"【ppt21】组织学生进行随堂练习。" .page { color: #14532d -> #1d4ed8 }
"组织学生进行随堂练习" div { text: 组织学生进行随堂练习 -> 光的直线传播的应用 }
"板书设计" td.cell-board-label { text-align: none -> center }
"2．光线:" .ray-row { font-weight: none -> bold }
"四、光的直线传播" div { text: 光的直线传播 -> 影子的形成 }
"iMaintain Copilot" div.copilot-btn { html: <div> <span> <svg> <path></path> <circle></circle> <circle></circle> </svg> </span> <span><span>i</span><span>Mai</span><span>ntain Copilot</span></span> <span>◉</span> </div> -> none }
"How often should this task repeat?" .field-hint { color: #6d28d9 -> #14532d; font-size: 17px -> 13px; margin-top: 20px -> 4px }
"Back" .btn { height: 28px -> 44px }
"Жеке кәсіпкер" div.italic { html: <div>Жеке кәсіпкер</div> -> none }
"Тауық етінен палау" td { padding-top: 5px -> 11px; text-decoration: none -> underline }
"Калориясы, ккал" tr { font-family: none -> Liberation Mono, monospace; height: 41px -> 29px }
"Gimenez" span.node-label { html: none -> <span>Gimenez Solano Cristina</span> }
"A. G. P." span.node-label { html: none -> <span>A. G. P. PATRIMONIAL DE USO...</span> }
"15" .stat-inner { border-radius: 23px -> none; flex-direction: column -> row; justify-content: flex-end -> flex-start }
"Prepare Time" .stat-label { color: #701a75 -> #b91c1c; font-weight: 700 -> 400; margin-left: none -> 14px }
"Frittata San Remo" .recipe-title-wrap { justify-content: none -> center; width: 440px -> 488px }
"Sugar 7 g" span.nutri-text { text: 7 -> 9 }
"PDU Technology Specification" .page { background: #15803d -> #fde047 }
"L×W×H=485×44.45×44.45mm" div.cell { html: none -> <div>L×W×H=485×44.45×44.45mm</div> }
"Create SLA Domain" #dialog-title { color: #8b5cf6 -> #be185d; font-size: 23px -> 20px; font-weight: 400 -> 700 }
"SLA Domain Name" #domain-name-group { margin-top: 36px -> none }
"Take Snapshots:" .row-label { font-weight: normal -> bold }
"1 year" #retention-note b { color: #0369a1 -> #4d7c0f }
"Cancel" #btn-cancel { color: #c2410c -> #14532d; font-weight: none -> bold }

=====

# [Exercise brief]
The required output is each line of the entries that contains the word "bold".

# [Task result]
"2．光线:" .ray-row { font-weight: none -> bold }
"Take Snapshots:" .row-label { font-weight: normal -> bold }
"Cancel" #btn-cancel { color: #c2410c -> #14532d; font-weight: none -> bold }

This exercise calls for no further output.